The Court has already determined that whether T.K. slipped and fell due to the stage being wet constitutes a genuine dispute of material fact. Defendant is accordingly not entitled to summary judgment due to a lack of evidence on those factual issues. The Court must instead determine whether the crewmember's spraying water onto the stage area could have created an unreasonably dangerous condition under applicable law.
“A dangerous condition is one that is not apparent and obvious to a passenger.” Miller v. NCL (Bahamas) Ltd., No. 1:15-CV-22254-UU, 2016 WL 4809347, at *4 (S.D. Fla. Apr. 6, 2016), affd, 679 Fed.Appx. 981 (11th Cir. 2017) (quoting Smolnikar v. Royal Caribbean Cruises, Ltd., 787 F.Supp.2d 1308, 1315 (S.D. Fla. 2009)). Defendant argues that even if the stage area was wet at the time of T.K.'s fall, “the presence of water on a floor alone does not give rise to a presumption that the wet floor was unreasonably slippery or otherwise constituted a dangerous condition.” Motion for Summary Judgment at 9.
Defendant is correct that “[t]he mere fact that an accident occurs does not give rise to a presumption that the setting of the accident constituted a dangerous condition.” Miller, 2016 WL 4809347, at *4 (citing Isbell, 462 F.Supp.2d at 1237). Plaintiff does not argue that the fact that T.K. slipped and fell on the stage area itself demonstrates that the stage area constituted a dangerous condition, however. Instead, Plaintiff argues that Defendant's crewmembers created a dangerous condition by spraying water onto the stage area and subsequently directing T.K. to run on that area of the stage. See generally Complaint. Defendant's reliance on Miller, D'Antonio v. Royal Caribbean Cruise Line, Ltd., 785 Fed.Appx. 794 (11th Cir. 2019), and Reinhardt v. Royal Caribbean Cruises, Ltd., No. 1:12-CV-22105-UU, 2013 WL 11261341 (S.D. Fla. Apr. 2, 2013) for this general negligence principle is thus inapposite.

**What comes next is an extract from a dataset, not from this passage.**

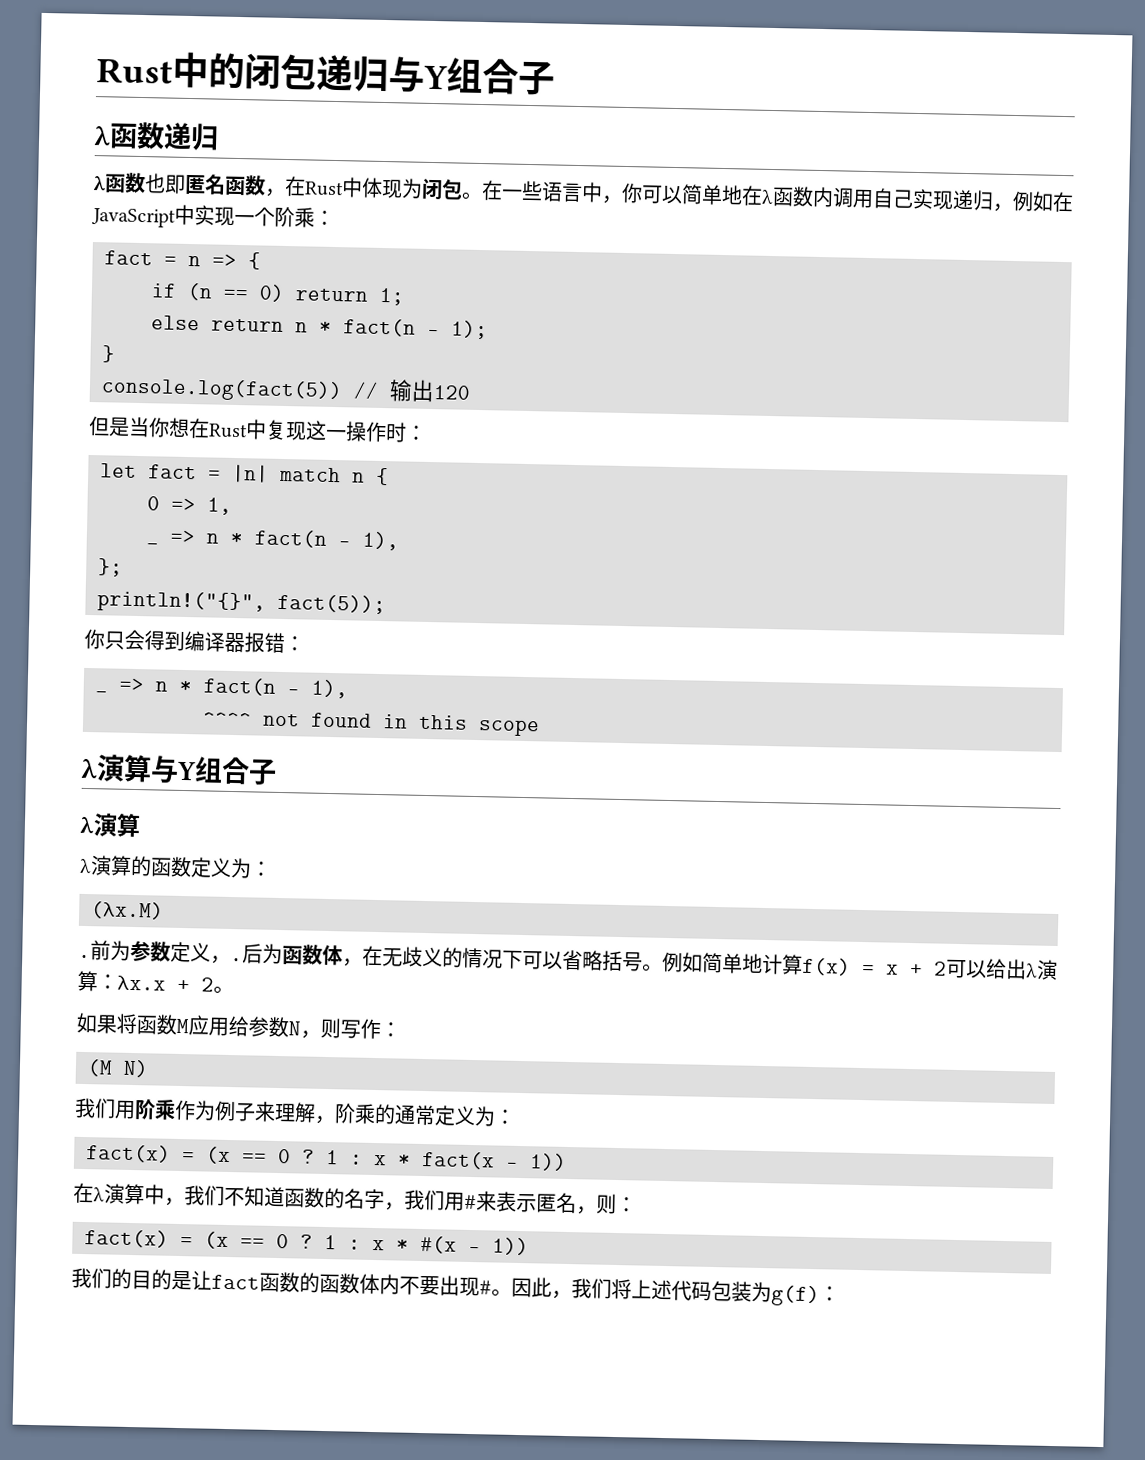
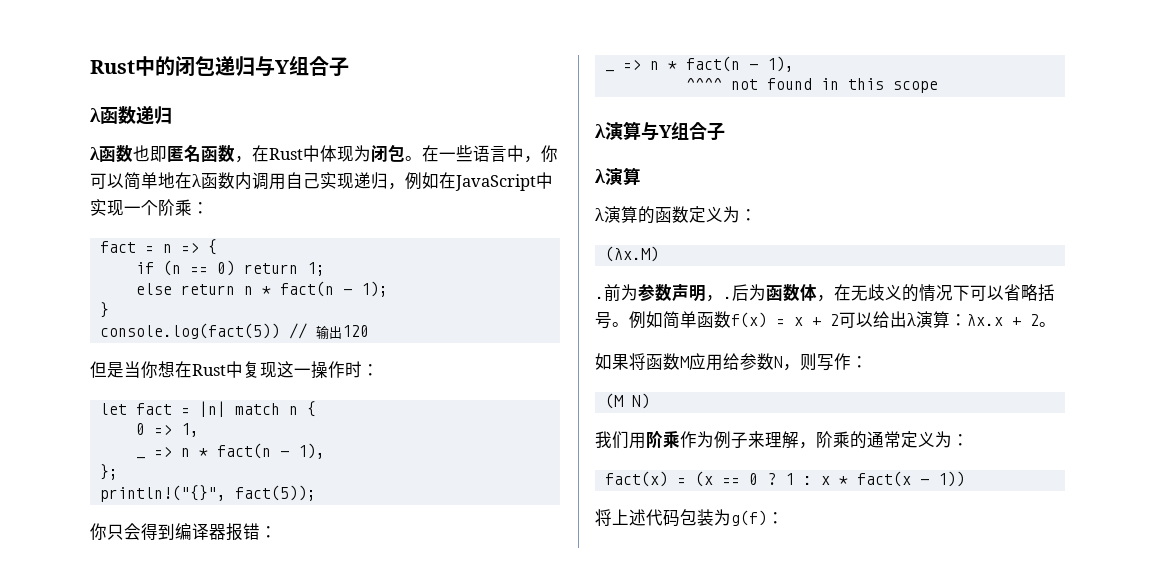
[170,941,211,963] 定义 -> [672,284,706,302] 声明
[742,953,803,975] 地计算 -> [697,311,731,328] 函数
[73,1182,637,1215] [84,1229,529,1256] [71,1267,612,1300] 在λ演算中，我们不知道函数的名字，我们用#来表示匿名，则： // fact(x) = (x == 0 ? 1 : x * #(x - 1)) // 我们的目的是让fact函数的函数体内不要出现#。因此，我们 -> (965, 479) none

Defendant further argues that “in order to survive summary judgment, Plaintiff must point to record evidence that establishes that the deck in the area where Plaintiff fell was unreasonably slippery when wet.” Motion for Summary Judgment at 10. In support, Defendant relies on Luther v. Carnival Corp., 99 F.Supp.3d 1368, 1371 (S.D. Fla. 2015), Wish v. MSC Crociere S.A., and MSC Cruises (USA) Inc., 2008 WL 5137149 (S.D. Fla. Nov. 24, 2008), and this Court's decision in Price v. Carnival Cruise Lines, 2022 WL 2713727 (S.D. Fla. July 13, 2022). Plaintiff responds that those decisions are distinguishable, and the undisputed evidence shows that the water sprayed onto the stage area constituted a dangerous condition.

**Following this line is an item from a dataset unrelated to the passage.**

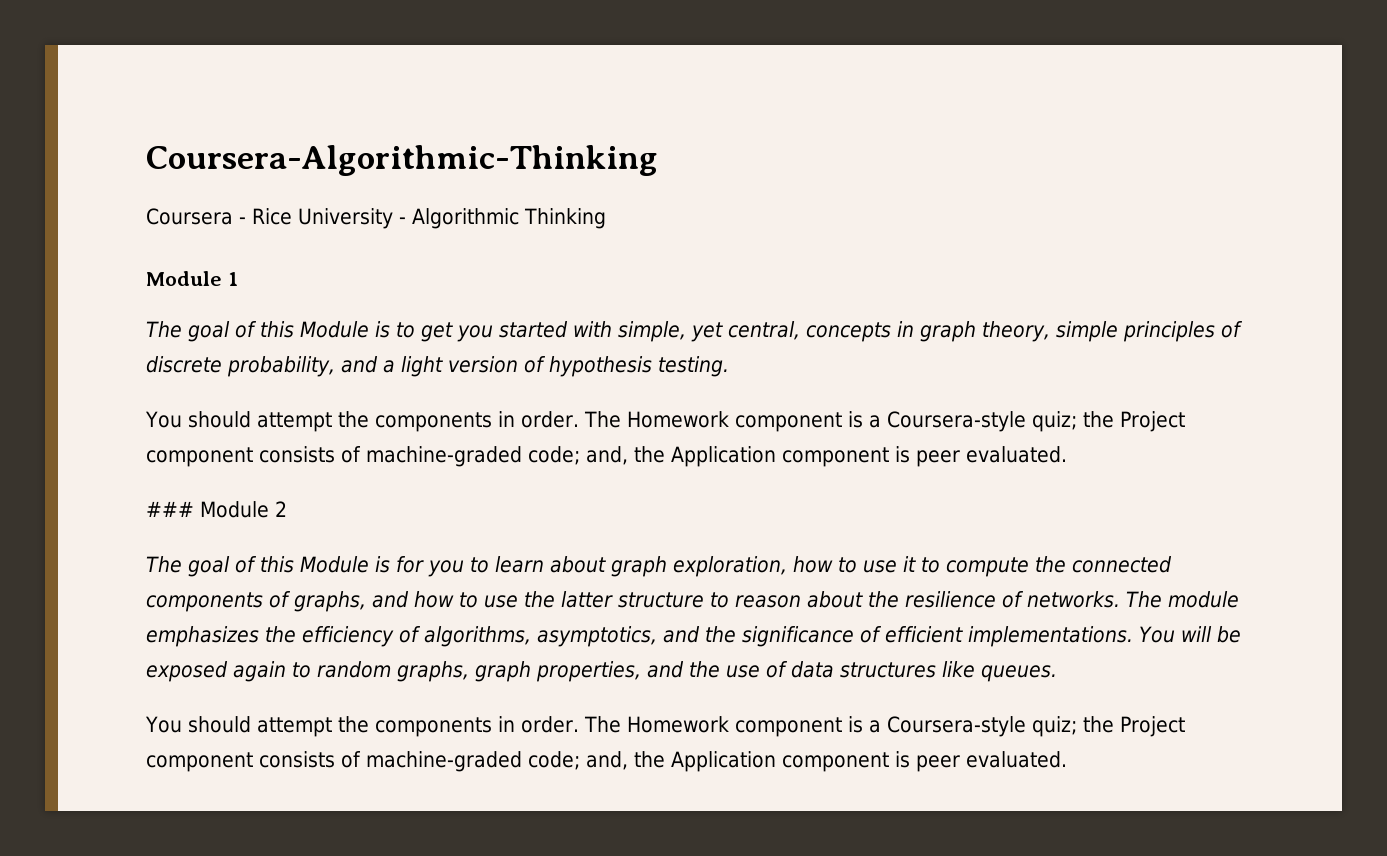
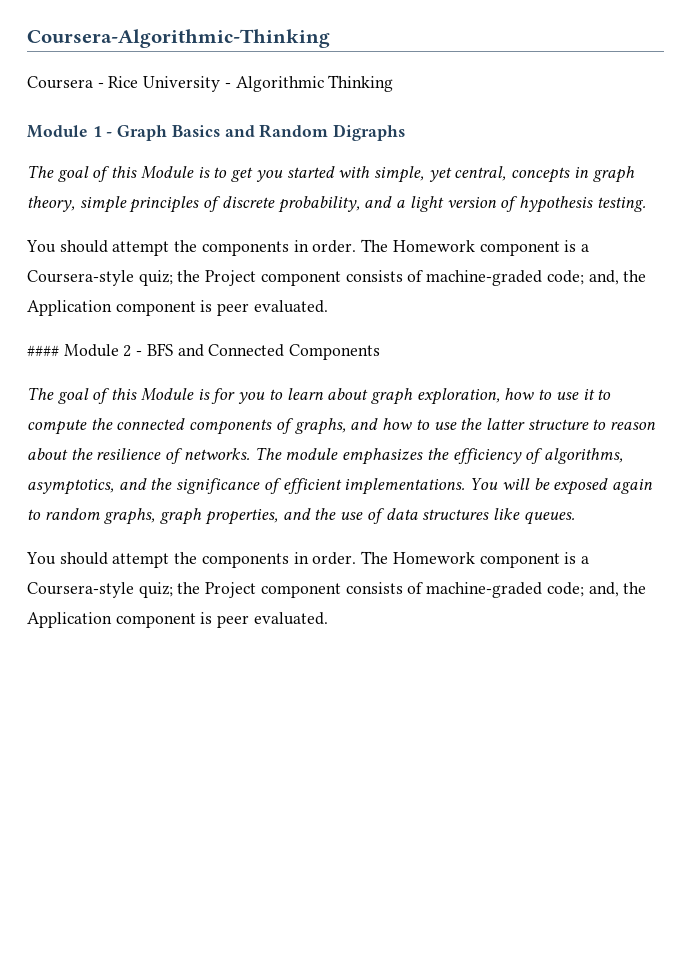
(238, 279) none -> [106,124,406,141] - Graph Basics and Random Digraphs
[146,501,194,517] ### -> [27,345,59,357] ####
(287, 509) none -> [136,343,381,360] - BFS and Connected Components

As Plaintiff accurately observes, the decisions Defendant relies upon featured a dangerous condition that was found to be open and obvious, as well as evidentiary records that lacked additional evidence making that open and obvious condition unreasonably unsafe. In Luther, for instance, the court dismissed the plaintiff's negligence claims against Defendant based on the plaintiff slipping and falling on a wet deck after it rained. Luther, 99 F.Supp.3d at 1371. The court found that Defendant was entitled to judgment after determining that plaintiff's “testimony makes clear that she was aware of the wet deck, and that the danger was open and obvious[]” and after finding that “there are no allegations-and certainly no record facts showing-that the deck was unusually, extremely, or unreasonably slippery” or any evidence of prior incidents. Id. In Wish, the court similarly found that “there is simply no evidence showing that the rainwater had been sitting on the pool deck for an unreasonable amount of time or that Defendant knew there was rainwater on the deck and acted negligently in failing to remove it.” Id., at *2. The court thus concluded that “while an unfortunate accident occurred, Defendant was not negligent and thus cannot be held liable.” Id., at *3. In Price, this Court stated that “courts have granted summary judgment in favor of defendants when plaintiffs have failed to present any expert testimony that there was a violation of safety standards or a product defect that created a dangerous condition.” Price 2022 WL 2713727, at *7 (S.D. Fla. July 13, 2022) (citing McClanahan v. NCL (Bahamas) Ltd., 281 F.Supp.3d 1350, 1354 (S.D. Fla. 2017); Penick v. Harbor Freight Tools, USA, Inc., No. 19-CV-23134, 2020 WL 6581606, at *5 (S.D. Fla. Nov. 10, 2020)). In Price, the Court granted summary judgment in favor of Defendant after determining that there was no evidence that the clamp the plaintiff tripped over constituted a dangerous condition, or that this condition was not open and obvious. Id., at *7-8.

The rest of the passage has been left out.